So, I did some moonlighting the other day. Shocking, I know. This was for an Infectious Diseases group, and they usually have some pretty interesting cases.
This, however, turned out to be a day of super sad cases.
The one that sticks out in my head most is a 22-year-old girl with the rarest of rare cancers diagnosed about 8 months ago. She has metastatic disease to her abdomen and lungs, causing fluid build-up in each of these cavities. We have to put a needle in her abdomen and one in each lung space every so often to drain the fluid. It keeps reaccumulating because of the tumors.
We have an expert at our hospital, so she came in for a second opinion. There is one case report of another woman who had the same cancer (different point of origin, less metastatic disease) who was alive 7 years after getting this certain chemo regimen. So the oncologist said, "What have we got to lose?"
Obviously, her parents are hoping for a miracle. The patient had gotten one round of chemo, 5 days before I saw her. I was seeing her for a possible pneumonia, which was not really a pneumonia but actually just cancer in her lungs that looked like pneumonia. But, rather than risk being wrong, we were treating her for the slim possibility of an overlying infection. It wasn't helping.
Her next round of chemo is in 6 weeks. I don't think she'll live that long. I also don't think that her cancer is going to magically melt away after one round of chemo...it's just so extensive.

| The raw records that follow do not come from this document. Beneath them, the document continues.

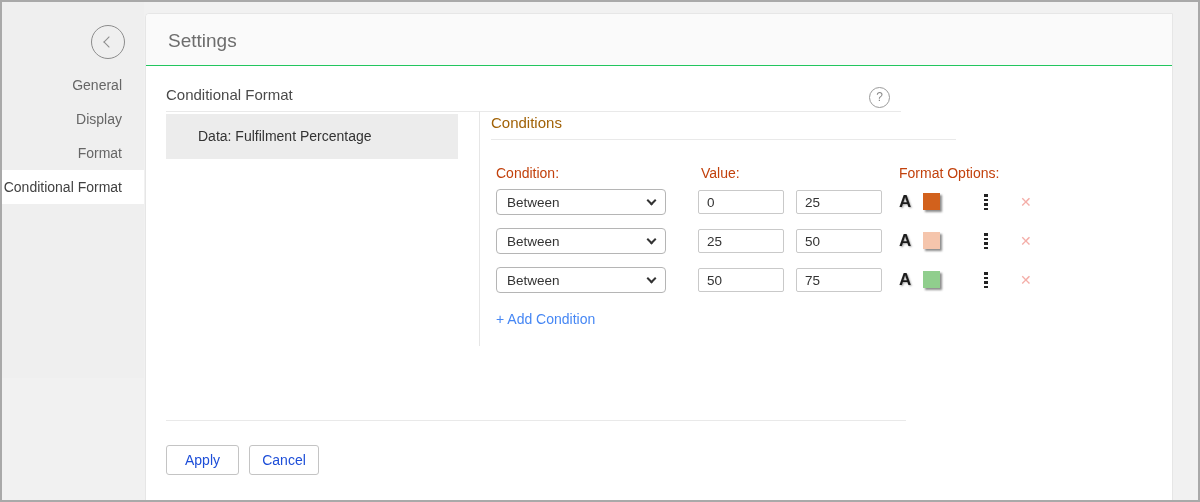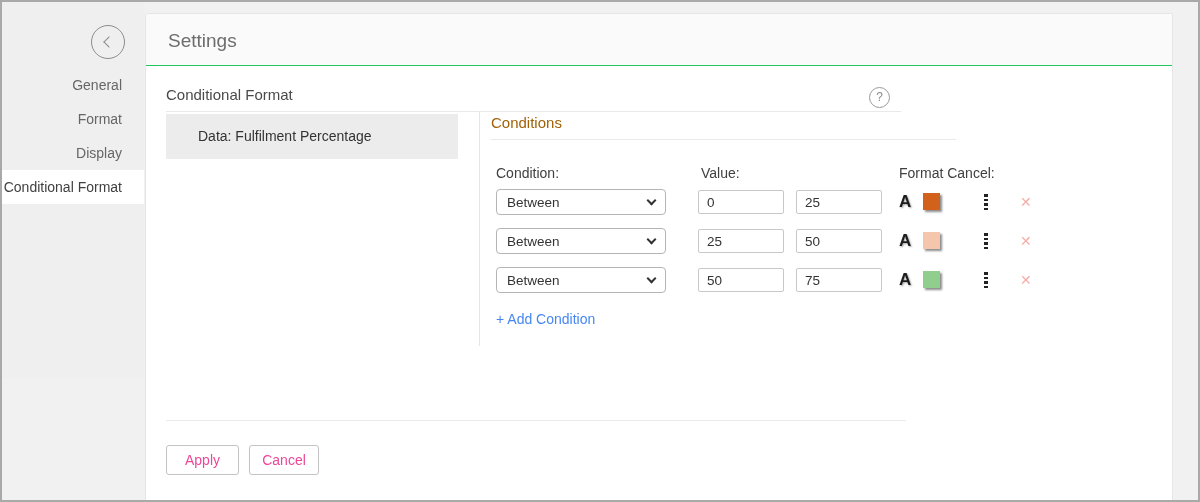"Format" div.nav-item { order: before "Display" -> after "Display" }
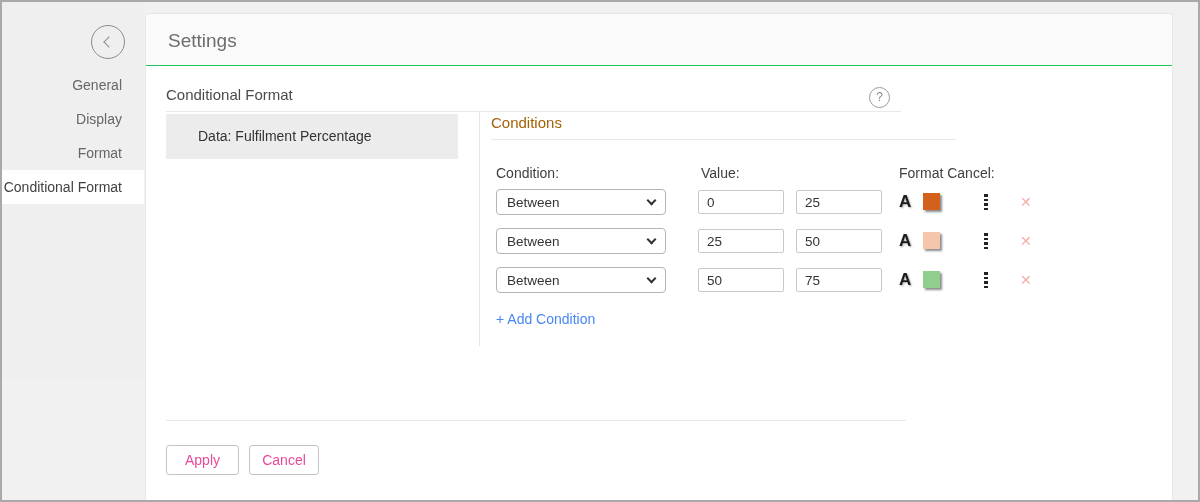"Condition:" .cond-labels span { color: #404040 -> #c2410c }
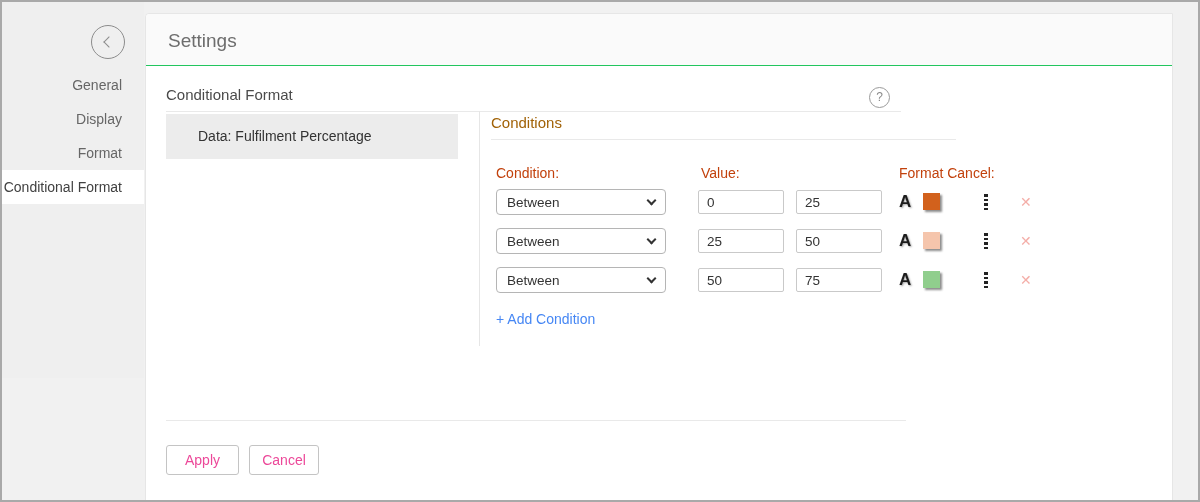"Format Cancel:" span.lbl-format { text: Cancel -> Options }
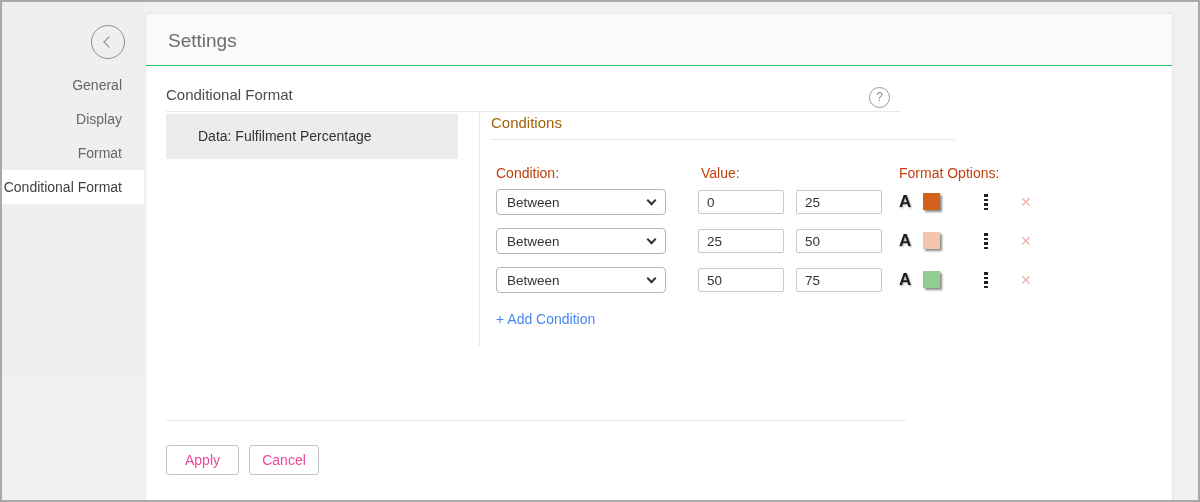"Apply" .btn { color: #ec4899 -> #1d4ed8 }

Should we have even given her the chemo? Are we just feeding a false hope? It's hard not to be optimistic (even stupidly optimistic) when you look a 22-year-old girl and her parents in the eyes. You really want to believe that this might work, even when you know the odds are overwhelmingly against it.
I call it the Hope Trap.
We desperately want to give good news. We want to believe that our patient will be the exception to the rule. And I think that's ok, to an extent. However, we also, simultaneously, need to be preparing the patient and her family for the likely result of death. We need to assist in that transition - just in case. We need to make death an acceptable ending and not a failure. If - no when - she dies, it's not because she didn't fight hard enough or because the doctors did give enough medications or because the parents didn't pray enough. It's just because the cancer was too deep and her body got too weak. No one failed.
Death is the natural result of living, and I think we forget that.